Data listing:
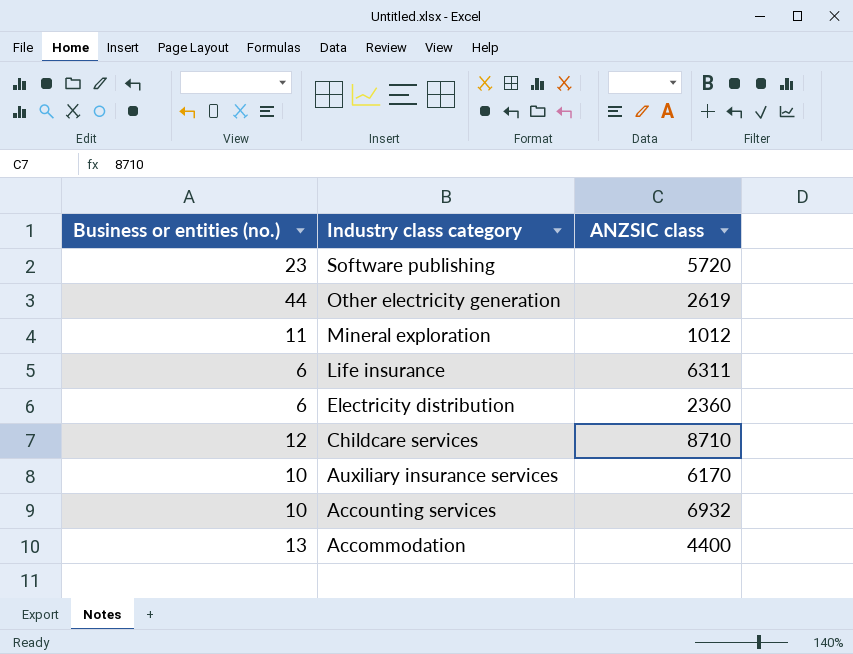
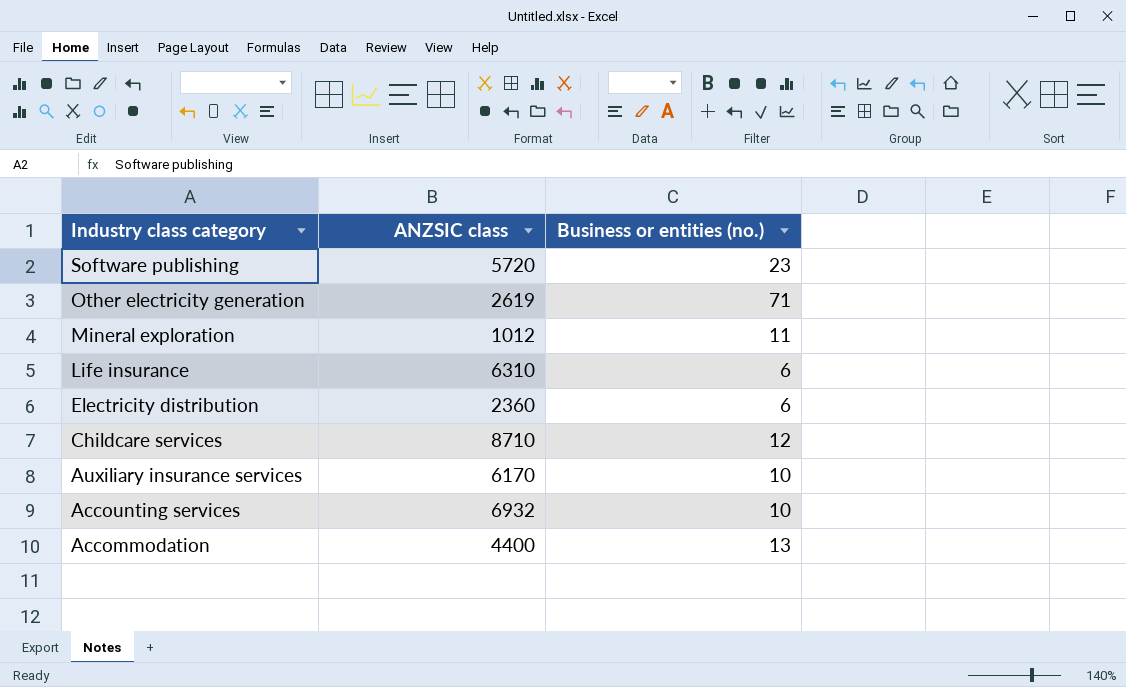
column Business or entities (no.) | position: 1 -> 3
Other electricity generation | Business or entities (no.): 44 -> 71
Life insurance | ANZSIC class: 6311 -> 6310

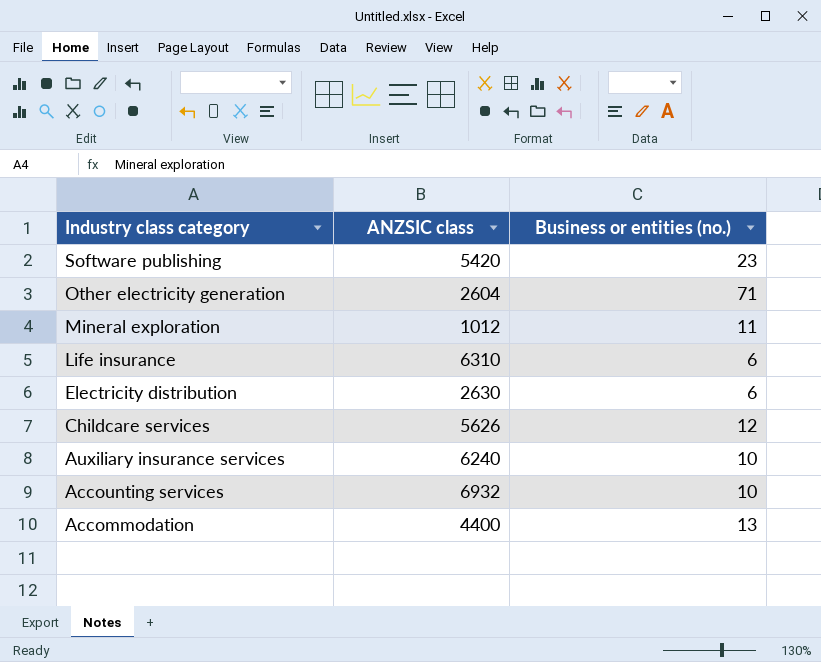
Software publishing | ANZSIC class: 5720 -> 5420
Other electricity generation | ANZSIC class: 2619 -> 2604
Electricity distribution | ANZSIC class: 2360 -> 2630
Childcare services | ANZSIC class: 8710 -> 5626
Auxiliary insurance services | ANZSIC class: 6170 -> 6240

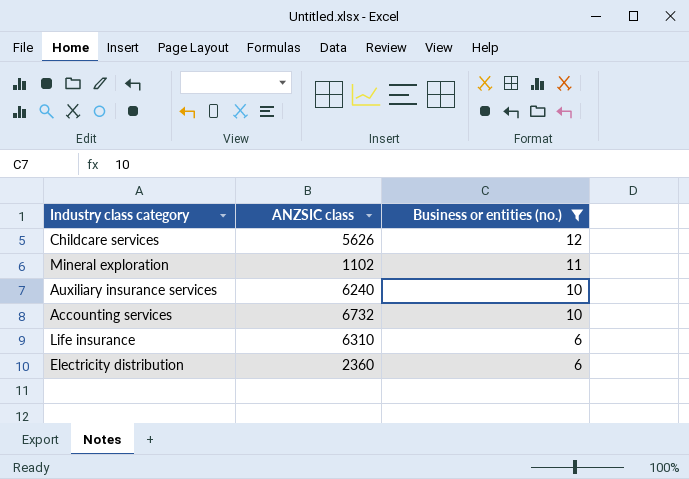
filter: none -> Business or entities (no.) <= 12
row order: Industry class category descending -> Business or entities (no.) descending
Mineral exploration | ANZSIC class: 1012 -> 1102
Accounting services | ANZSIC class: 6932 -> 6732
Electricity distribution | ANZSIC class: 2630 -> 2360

Work instructions: Restate every line of the listing exactly. Pictures are not part of the copy.

Task response:
column Business or entities (no.) | position: 1 -> 3
Other electricity generation | Business or entities (no.): 44 -> 71
Life insurance | ANZSIC class: 6311 -> 6310

Software publishing | ANZSIC class: 5720 -> 5420
Other electricity generation | ANZSIC class: 2619 -> 2604
Electricity distribution | ANZSIC class: 2360 -> 2630
Childcare services | ANZSIC class: 8710 -> 5626
Auxiliary insurance services | ANZSIC class: 6170 -> 6240

filter: none -> Business or entities (no.) <= 12
row order: Industry class category descending -> Business or entities (no.) descending
Mineral exploration | ANZSIC class: 1012 -> 1102
Accounting services | ANZSIC class: 6932 -> 6732
Electricity distribution | ANZSIC class: 2630 -> 2360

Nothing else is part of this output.